KAPITEL DREIUNDDREISSIG




Rajeb legte weiße Blumen auf das Grab, wo Daphnes Asche in einem Zedernholzkästchen ruhte. Rajeb war weder Christ noch Anhänger einer bestimmten Religion, aber er erkannte die Gegenwart eines höheren Wesens an. Seiner Meinung nach war das Universum für gewöhnliche Sterbliche viel zu kompliziert, und da er glaubte, daß nichts, was existierte, jenseits allen Begreifens war, mußte es ein Wesen, eine Wesenheit geben, das die Komplexität begriff. Er wußte nicht, wie diese Wesenheit aussah, aber er war bereit, aufzustehen und zu jenen gezählt zu werden, die glaubten, das Leben habe einen Sinn.

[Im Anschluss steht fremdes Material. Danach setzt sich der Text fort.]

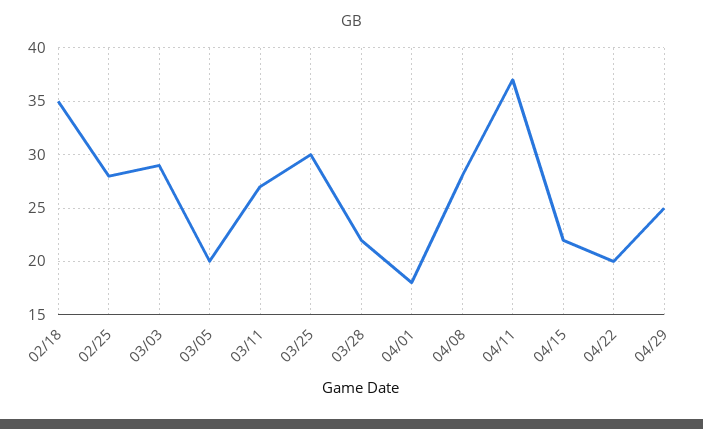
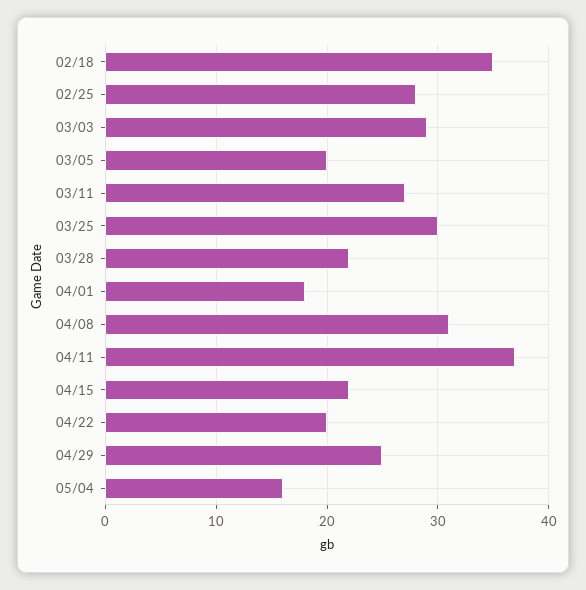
04/08: 28 -> 31
05/04: none -> 16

»Ich werde ihn erwischen«, flüsterte Rajeb. »Ich werde dafür sorgen, daß er für das zahlt, was er dir angetan hat, Darling.«

Kakerlaken krochen über die Gräber. Rajeb war froh, daß Daphne verbrannt worden war. Die Vorstellung, daß sie sich an Daphnes sterblichen Überresten gütlich tun könnten, hätte ihn umgeworfen.

Es war ein windiger, grauer Tag. Die Wolken eilten wie Flüchtlinge über den Himmel. Die Baumwipfel schwankten, die Äste peitschten. Ein schwarzweißes Blatt Papier wurde über den Friedhof geweht, um schließlich an den Eisengittern hängenzubleiben. Rajebs lange, kohlrabenschwarze Haare legten sich um seinen Hals und spielten mit seinem Hemdkragen. Es war einer dieser Tage, der einen Abschied noch trauriger machte. Dunkle Niedergeschlagenheit war aus einer sonnenlosen Region hinabgesunken, schwebte über der Erde und machte die Atmosphäre stumpf, schwer und so trübe wie den Rauch einer Dampflok.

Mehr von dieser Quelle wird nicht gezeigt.